Exploring the Clinical Value of KRAS Mutation Testing in Ovarian Cancer

Maurie Markman, MD


January 21, 2011

A KRAS-Variant in Ovarian Cancer Acts as a Genetic Marker of Cancer Risk

Ratner E, Lu L, Boeke M, et al
Cancer Res. 2010;70:6509-6515

Clinical Implications of the Cancer Genome

MacConaill LE, Garraway LA
J Clin Oncol. 2010;28:5219-5228


Previous research identified an uncommon variant of the KRAS oncogene (rs61764370) that increases levels of KRAS in in vitro assays, suggesting that it may be associated with a biologically relevant increased risk for cancer development.[1] Indeed, 2 case-control studies revealed a greater risk for the development of non-small cell lung cancer in individuals with this mutation vs those without the mutation. Although the variant is seen in fewer than 20% of patients with all solid tumors, it is present in more than 25% of patients with epithelial ovarian cancer.[1]

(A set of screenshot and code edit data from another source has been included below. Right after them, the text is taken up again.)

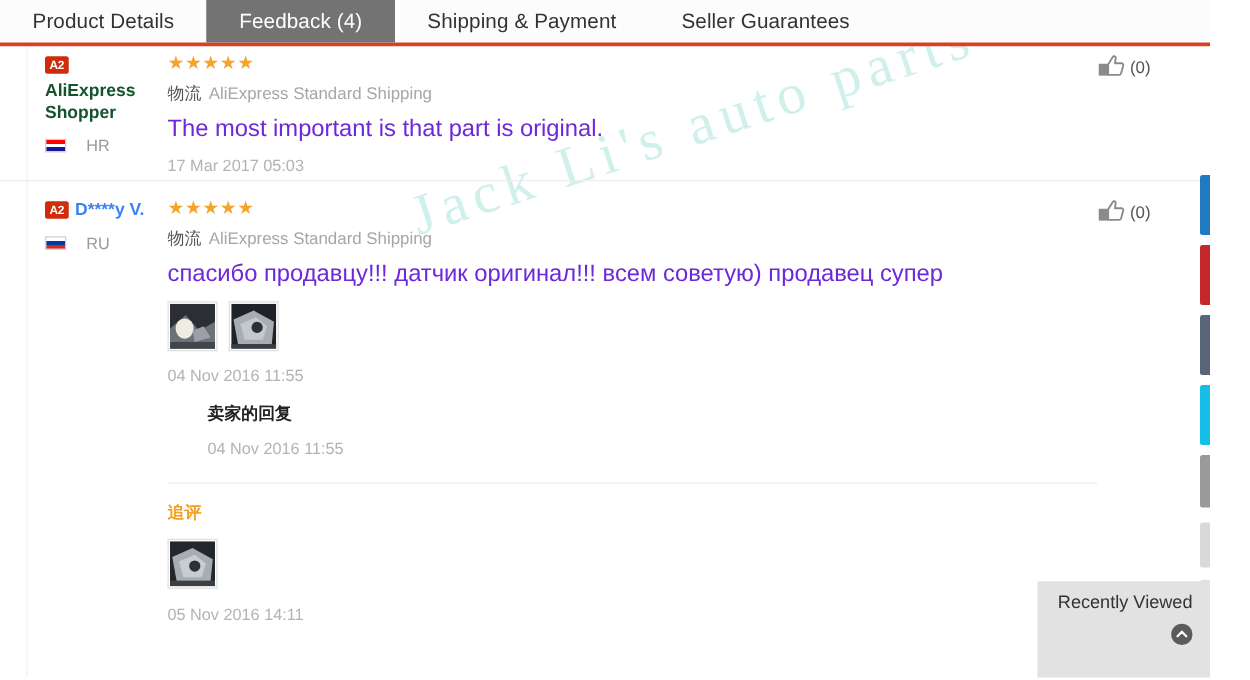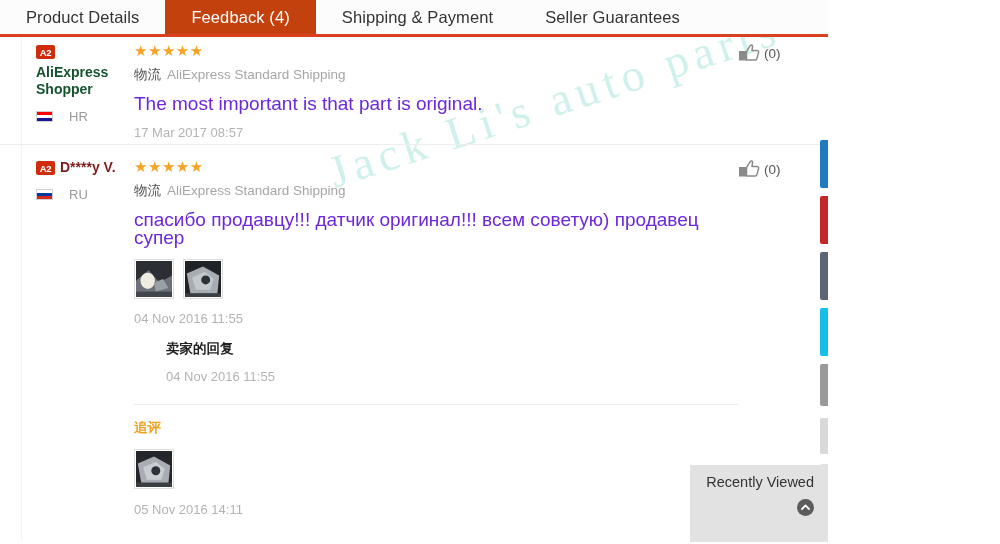"Product Details" #page { width: 828px -> 968px }
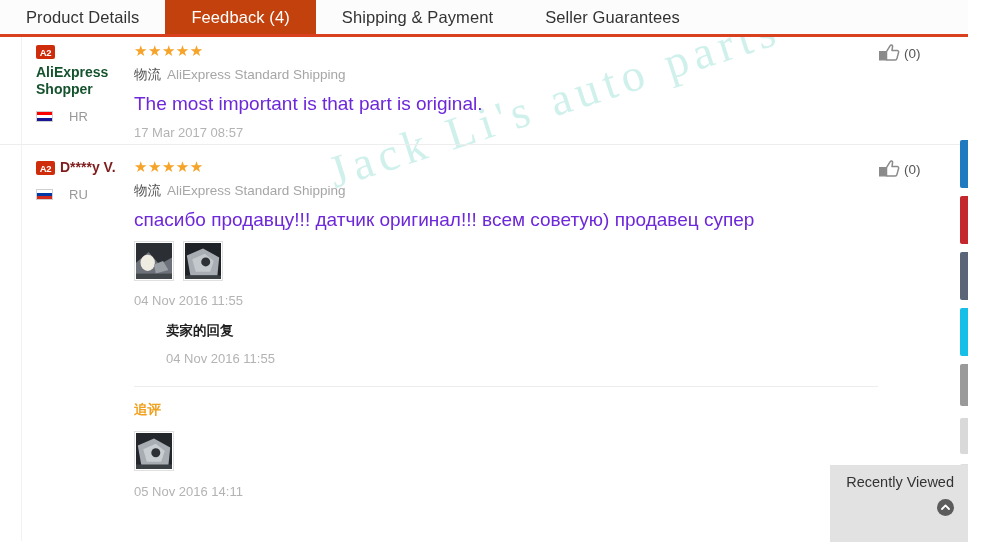"Feedback (4)" .tab.active { background: #c2410c -> #737373 }
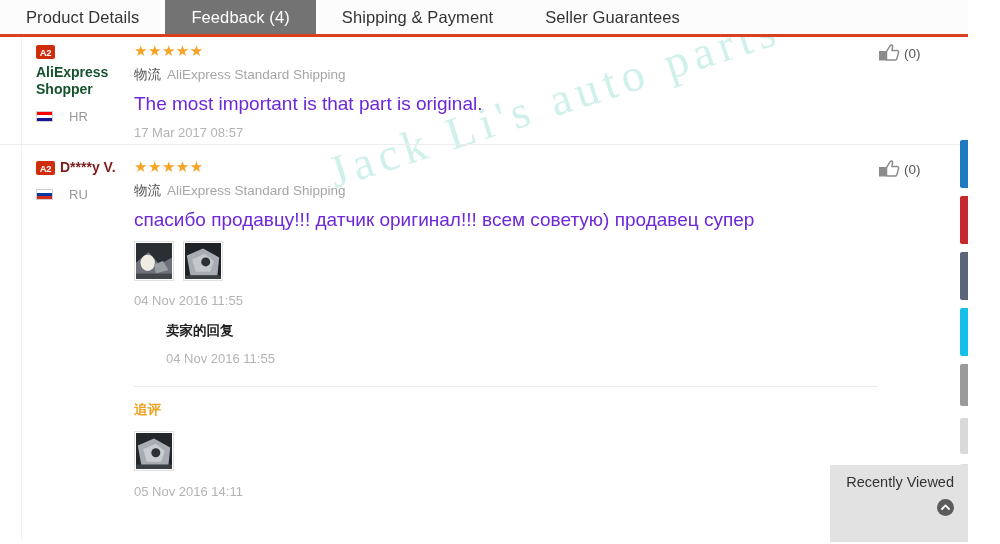"17 Mar 2017 08:57" div.rev-date { text: 08:57 -> 05:03 }
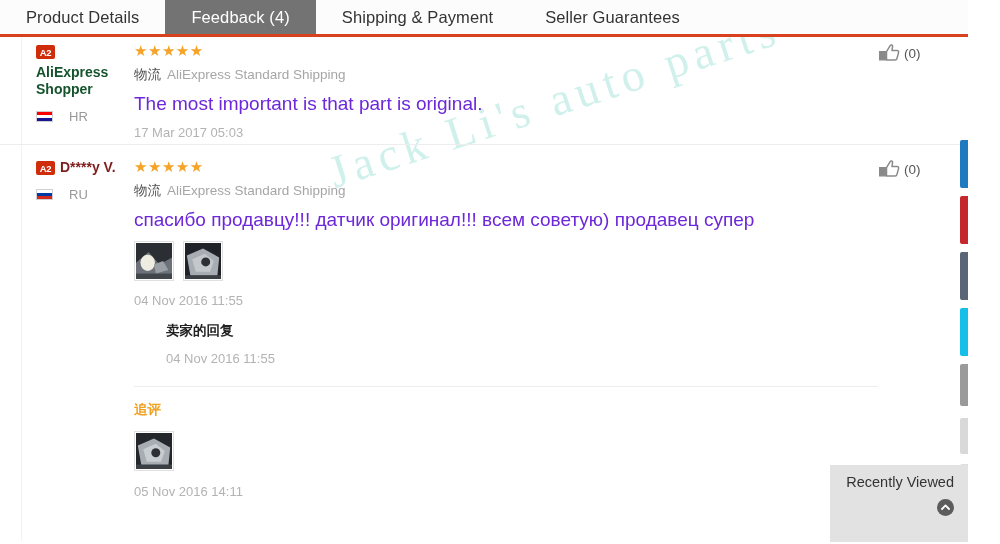"D****y V." .uname.link { color: #7f1d1d -> #3b82f6 }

In the analysis by Ratner and colleagues, investigators exploring an association between the presence of rs61764370 and the risk of developing ovarian cancer found the mutation in 25% of patients examined vs only 15% of individuals in a non-cancer "control" population. Of greatest interest, however, the KRAS mutation was found in 19 (61%) of 31 patients who appeared to have a familial history of ovarian cancer but no evidence of a BRCA1 or BRCA2 mutation. When compared with families with a BRCA association, patients in this group were less likely to have Jewish Ashkenazi ethnicity, and were more likely to be older and to have a history of lung cancer within the family.

In their review article, MacConaill and Garraway identify KRAS and BRCA as classic examples of synthetic lethality, in which cancer cell growth driven by expression of an oncogene is, in turn, dependent on expression of a second gene for survival. Whether a druggable target will be found for KRAS-mutated ovarian cancer similar to poly ADP ribose polymerase (PARP) inhibitors in BRCA-mutated breast cancer[2] remains to be seen, but the identification of the KRAS mutation in this patient population certainly points to new possible avenues for therapeutic intervention.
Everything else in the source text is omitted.